View Full Version : speciffically slow spidering at fgets()


slintz
08-10-2004, 12:28 PM
I've read the other posts re: slow spidering behavior and found nothing matching my situation. Please help!

After inserting traces and such into the code, I've found a consistent delay of 10 - 15 seconds for each page being indexed which occurs across a specific function call:


FILE: robot_functions.php
FUNCTION: phpdigGetUrl()
STATEMENT: $answer = fgets($fp,8192);


(I've reformatted the code substantially, so I can't provide a specific line number. The fgets() occurs close to the top of the while (!$stop && !feof($fp)) { ... })


OS: Win 2000
HTTPD: Apache 2.0.49 (Win32)
PHP: 5.0.0
MYSQL: 4.1.3b-beta
PHPDIG: 1.8.3


As a speed check, I ran wget (cygwin) to mirror a piece of my own local site to my own drive.
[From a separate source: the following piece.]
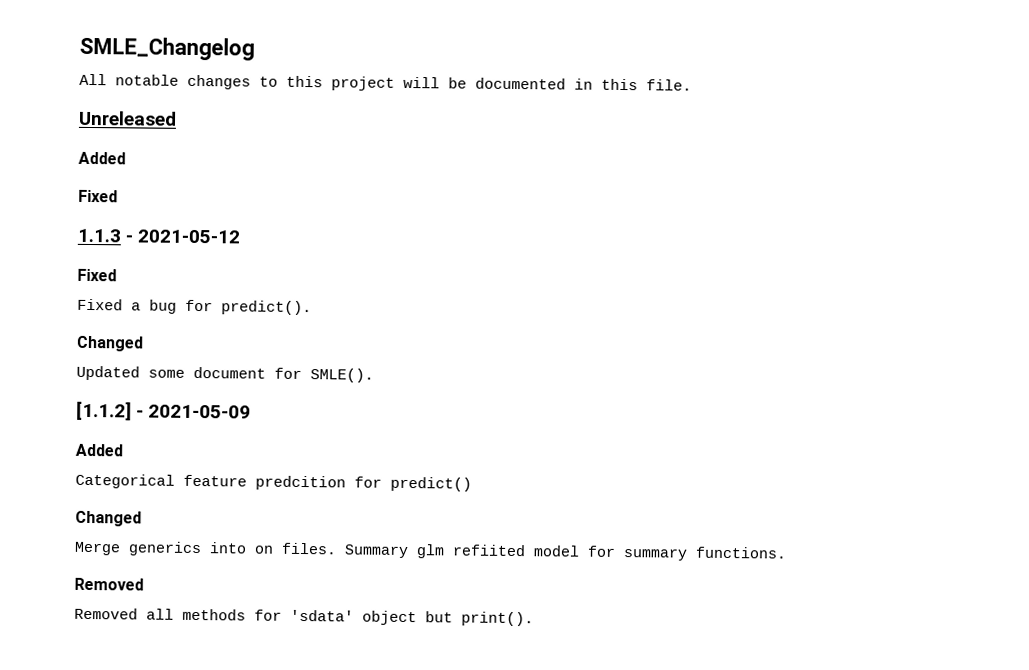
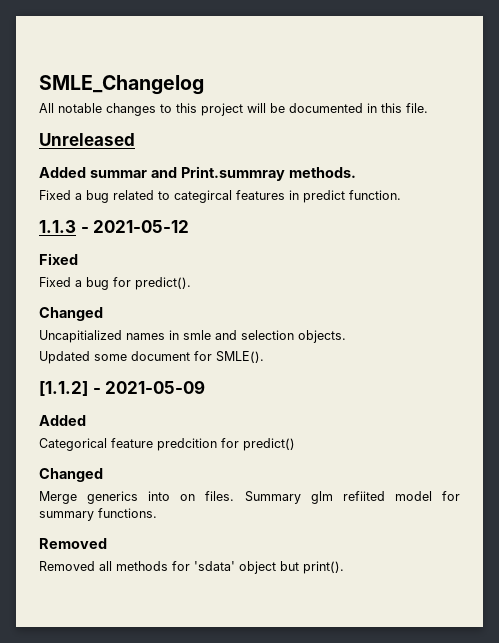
[78,189,118,203] // Fixed -> [89,166,356,181] [39,190,401,203] summar and Print.summray methods. // Fixed a bug related to categircal features in predict function.
(143, 343) none -> [39,330,346,343] // Uncapitialized names in smle and selection objects.

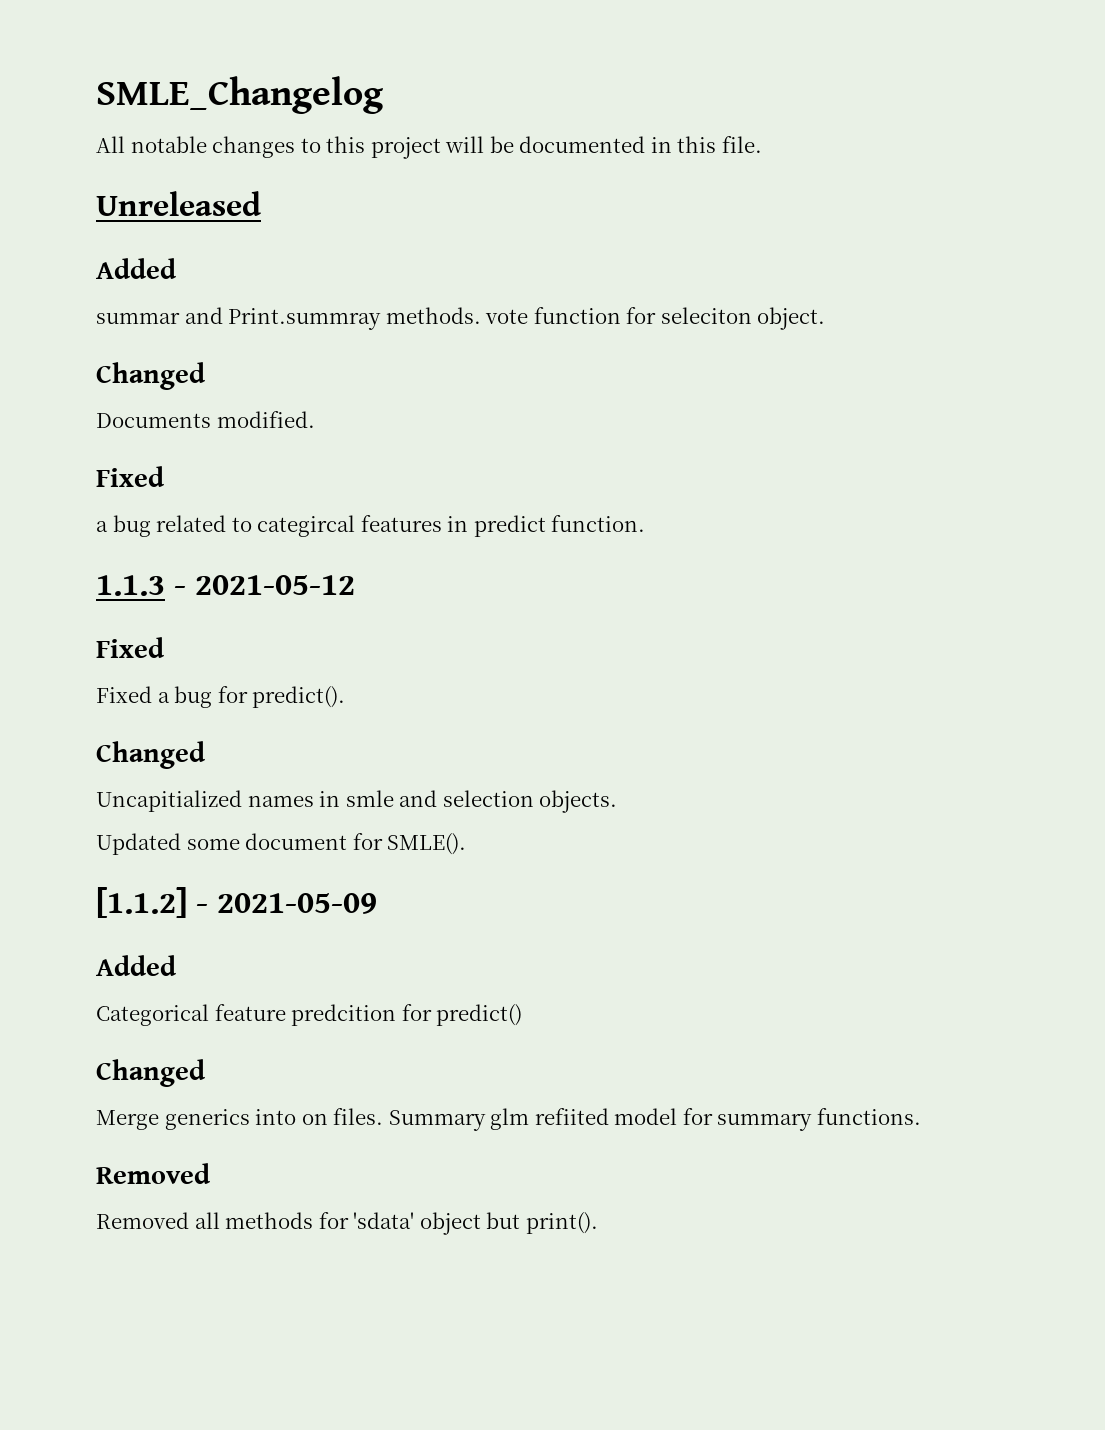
(86, 172) none -> (177, 268) //
[39,190,71,200] // Fixed -> [485,307,826,330] [96,362,206,390] [96,411,315,428] [96,466,165,487] vote function for seleciton object. // Changed // Documents modified. // Fixed //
PhpDig took about 4 minutes to index what wget did in less than 10. Although they do different things, spidering and wget'ing are very similar which indicates that a 25:1 timing differential should not be expected...

Thanks much!

slintz
08-10-2004, 12:32 PM
PS - One more helpful(?) bit of info: while PhpDig spidering is going on, I've watched my CPU activity which is mostly nothing, with occasional spikes (every 10 - 15 seconds, BTW). To me, this points to a timeout issue - but I don't know where / what layer to consider. (Also, I've reduced all PhpDig sleeps to 1 or 2 seconds and this is NOT the problem at all). Thanks again!

vinyl-junkie
08-10-2004, 05:08 PM
Are you able to spider from shell (http://www.phpdig.net/navigation.php?action=doc#toc8)? That might be a way around the problem.

slintz
08-10-2004, 06:37 PM
Vinyl J -

Good idea (and it made me solve some incidental installation problems), yet no go (i.e. same problem and with harder-to-read output <lol>). Anyway, as I mentioned above, the wget mirroring program doesn't have any trouble like this - it's quite zippy! That points away from the httpd software / configuration. It has all the smell of a communication timeout issue, but how do I investigate beyond the sticking fgets() ?

Charter
08-15-2004, 03:05 PM
Hi. Can't say I've experienced fgets problems. Perhaps something here (http://bugs.php.net/search.php?cmd=display&search_for=fgets) might help?

slintz
08-16-2004, 01:17 PM
Well, I've exactly found the problem: the code doesn't respect the Content-Length header (or when chunked, the chunk sizes). Thus, it will always attempt an over-read. I suppose on some configurations that doesn't make a difference, but on mine it surely does! I've fully solved the problem in the test script and partially moved that solution into my own PhpDig code. If anyone cares to know more, get in touch...

Cheers!

Charter
08-17-2004, 03:02 PM
Will you post your mod in the Mod Submissions (http://www.phpdig.net/forumdisplay.php?forumid=24) forum?

jinkas
08-18-2004, 02:24 AM
just to throw in my two cents worth...

i'm already communicating with slintz, but this isn't a problem specific only to him...the exact same thing happens to me when i try and spider my site...i always get between 10-15 seconds (sometimes up to 20) of delay / page

here is my server info:

OS: Solaris 5.8
PHP: 4.3.8
Apache: 2.0.50
MySQL: 4.0.13
PhpDig: 1.8.3

yes, i realize that some of those are older versions, but i have no control over that...i just write the webpages :)